Frontiers in Microbiology ◽

10.3389/fmicb.2021.780978 ◽

2021 ◽

Vol 12 ◽

Author(s):

Qing Pan ◽

Yu Zhang ◽

Aijing Liu ◽

Hongyu Cui ◽

Yulong Gao ◽

...

Keyword(s):

Fluorescent Protein ◽

Virus Genome ◽

Open Reading Frames ◽

Vaccine Vector ◽

Economic Losses ◽

Foreign Gene ◽

The Novel ◽

Hydropericardium Syndrome ◽

Fowl Adenovirus ◽

Green Fluorescent

Severe hepatitis-hydropericardium syndrome (HHS) associated with a novel viral genotype, fowl adenovirus 4 (FAdV-4), has emerged and widely spread in China since 2015, causing severe economic losses to the poultry industry. We previously reported that the hexon gene is responsible for pathogenicity and obtained a non-pathogenic hexon-replacement rHN20 strain; however, the lack of information about the non-essential regions for virus replication limits the development of a FAdV-4 vector.
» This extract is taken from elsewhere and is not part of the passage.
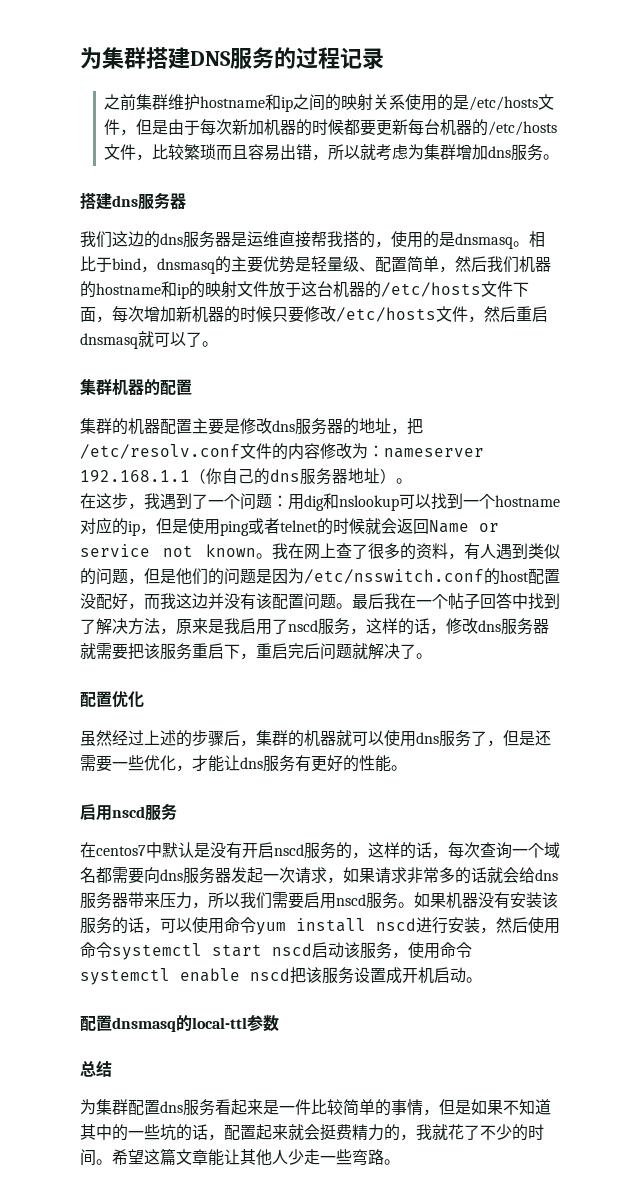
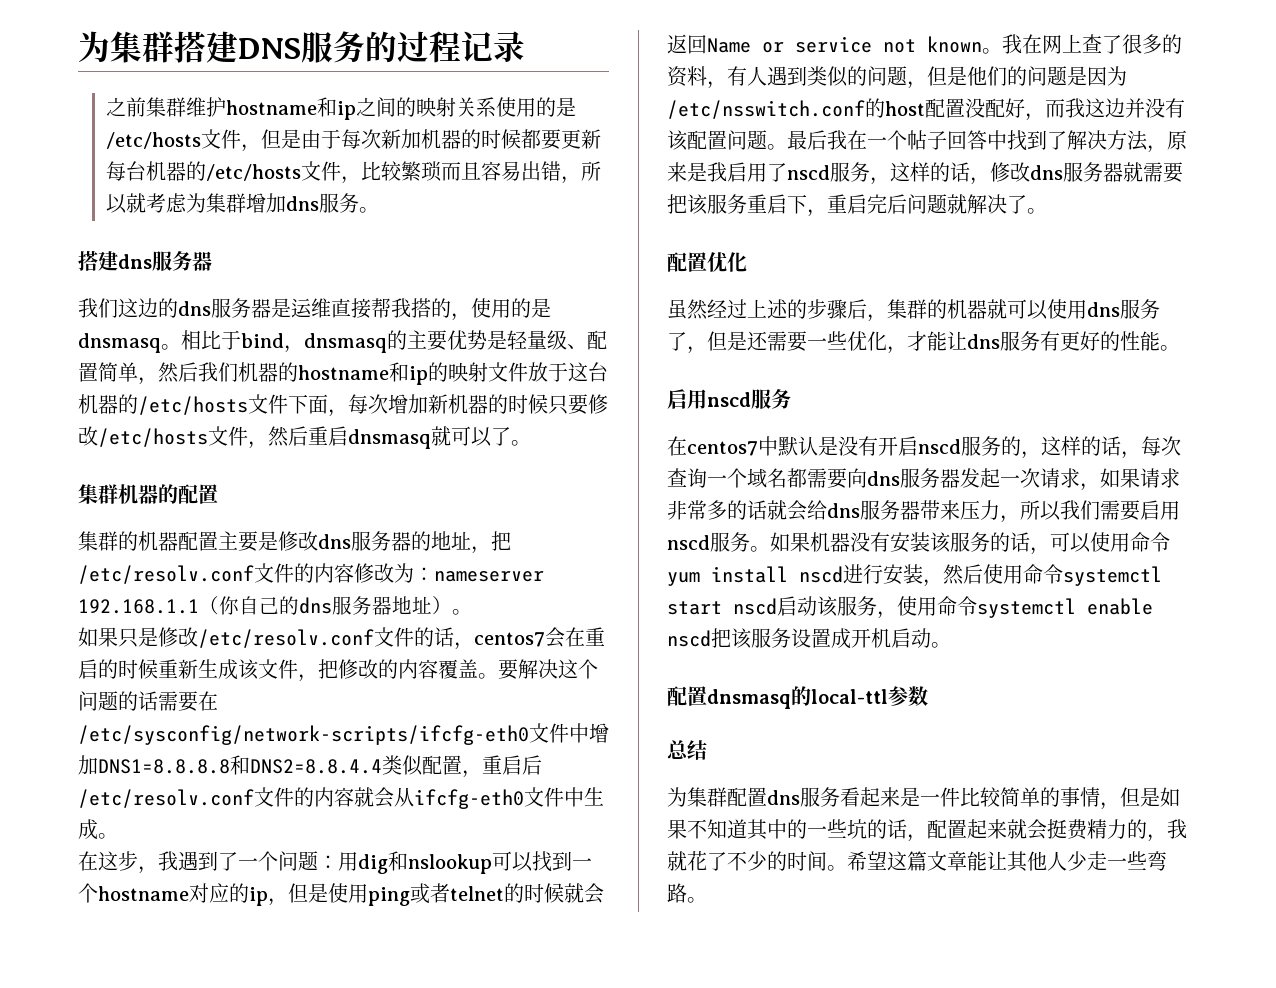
(412, 481) none -> [78,627,605,650] [78,659,598,682] [78,691,218,712] [78,723,609,745] [78,755,542,778] [78,787,604,809] [78,819,118,840] // 如果只是修改/etc/resolv.conf文件的话，centos7会在重启的时候重新生成该文件，把修改的内容覆盖。要解决这个问题的话需要在/etc/sysconfig/network-scripts/ifcfg-eth0文件中增加DNS1=8.8.8.8和DNS2=8.8.4.4类似配置，重启后/etc/resolv.conf文件的内容就会从ifcfg-eth0文件中生成。

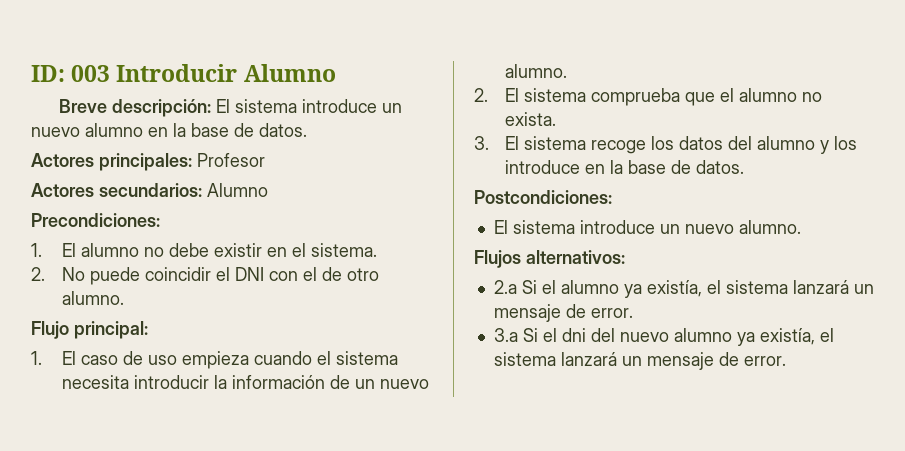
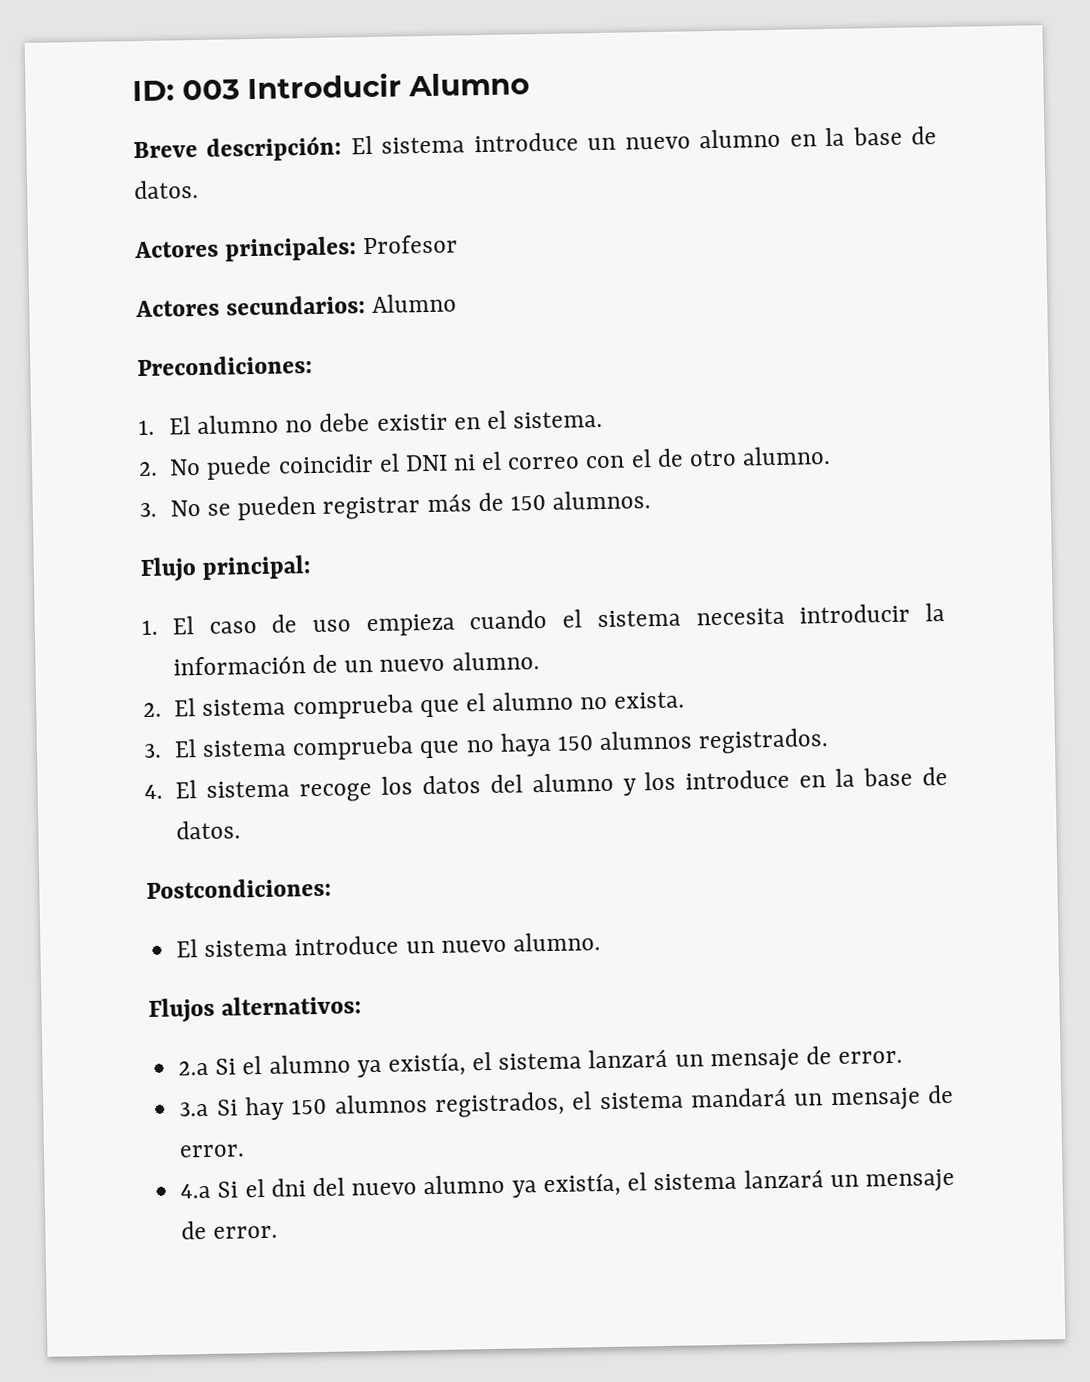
(265, 274) none -> [453,451,581,471] ni el correo
(125, 298) none -> [139,490,652,521] // 3. No se pueden registrar más de 150 alumnos.
(587, 143) none -> [292,728,830,761] [144,780,291,800] comprueba que no haya 150 alumnos registrados. // 4. El sistema
(538, 335) none -> [244,1084,955,1121] [179,1144,246,1158] [180,1181,239,1199] hay 150 alumnos registrados, el sistema mandará un mensaje de error. // 4.a Si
This study first established an enhanced green fluorescent protein (EGFP)-indicator virus based on the FAdV-4 reverse genetic technique, effective for batch operations in the virus genome. Based on this, 10 open reading frames (ORFs) at the left end and 13 ORFs at the right end of the novel FAdV-4 genome were deleted separately and identified as non-essential genes for viral replication, providing preliminary insertion sites for foreign genes. To further improve its feasibility as a vaccine vector, seven combinations of ORFs were successfully replaced with EGFP without affecting the immunogenicity of the vector backbone. Finally, a recombinant rHN20-vvIBDV-VP2 strain, expressing the VP2 protein of very virulent infectious bursa disease virus (vvIBDV), was rescued and showed complete protection against FAdV-4 and vvIBDV. Thus, the novel FAdV-4 vector could provide sufficient protection for HHS and efficient exogenous gene delivery. Overall, our findings systemically identified 23 non-essential ORFs for FAdV-4 replication and seven foreign gene insertion regions, providing valuable information for an in-depth understanding of the novel FAdV-4 pathogenesis and development of multivalent vaccines.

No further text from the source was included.